Ceuta et Melilla sur la côte nord de l'Afrique .

Le conflit diplomatique Maroc-Espagne de 2007 est une perturbation de courte durée des relations internationales entre le Maroc et l'Espagne survenue après l'annonce de la visite du roi d'Espagne dans les villes autonomes sous domination espagnole de Ceuta et Melilla, revendiquées par le Maroc.

Le différend démarre officiellement lorsque le gouvernement marocain rappelle son ambassadeur en Espagne, Omar Azziman. Selon une note diplomatique du ministère des Affaires étrangères et de la Coopération du Maroc, « L'annonce officielle vendredi de la malheureuse visite de Sa Majesté le Roi Juan Carlos Ier, les 5 et 6 novembre, dans les deux villes occupées de Ceuta et Melilla est un initiative regrettable, quels qu'en soient les motifs et les objectifs »[1],[2].

Après avoir fait état des appels de l'ambassadeur, le porte-parole en chef du gouvernement marocain déclare: « La balle est dans la campagne espagnole et nous espérons que ce pays prendra en considération les sentiments du peuple marocain et l'intérêt des relations et de la coopération bilatérales. »[2].

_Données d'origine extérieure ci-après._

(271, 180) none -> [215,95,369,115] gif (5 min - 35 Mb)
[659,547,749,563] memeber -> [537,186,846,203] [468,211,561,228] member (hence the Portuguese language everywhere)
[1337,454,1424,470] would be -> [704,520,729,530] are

La visite royale a lieu dans les jours prévus, enregistrant un afflux de milliers de citoyens, ayant acclamé le roi tant à Ceuta qu'à Melilla[3],[4]. Pendant ces jours, les autorités marocaines font de nombreuses déclarations à l'encontre de la visite. Le Premier ministre du Maroc, Abbas El Fassi, compare la situation dans les deux villes avec l'occupation israélienne des territoires palestiniens et le roi Mohammed VI qualifie la visite d'« acte dépassé et nostalgique d'une époque sombre »[5],[6]. Le gouvernement espagnol, juste avant la visite et après les rapports de l'opposition marocaine, déclare par la voix de la vice-première ministre Maria Teresa Fernández de la Vega que la visite du roi d'Espagne était un acte « institutionnel normal »[1]. Quelques jours plus tard, à l'initiative de certains groupes au Maroc, quelques centaines de personnes manifestent à Tétouan, ainsi que devant la frontière avec Ceuta et Melilla[7]. Les autorités marocaines ont également interrompu les visites de haut niveau des autorités espagnoles dans leur pays.

Finalement, le ministre espagnol des Affaires étrangères, Miguel Angel Moratinos, se rend à Rabat le 3 janvier 2008 pour rencontrer son homologue marocain, Taib Fassi Fihri, et lui remet une lettre personnelle du Premier ministre José Luis Rodriguez Zapatero au roi Mohamed VI, qui plaide pour des relations plus étroites entre les deux pays[8]. Quatre jours plus tard, le ministère marocain des Affaires étrangères annonçait le retour de son ambassadeur à Madrid, mettant ainsi fin au conflit[9].

Visite royale

Juan Carlos I et la reine Sofia.

Le 30 octobre, le gouvernement espagnol annonce la visite du roi Juan Carlos I et de la reine Sofia à Ceuta et Melilla les 5 et 6 novembre. La veille, le Premier ministre José Luis Rodríguez Zapatero en avait fait part au leader de l'opposition Mariano Rajoy lors d'une cérémonie officielle, ce dont Rajoy s'était félicité.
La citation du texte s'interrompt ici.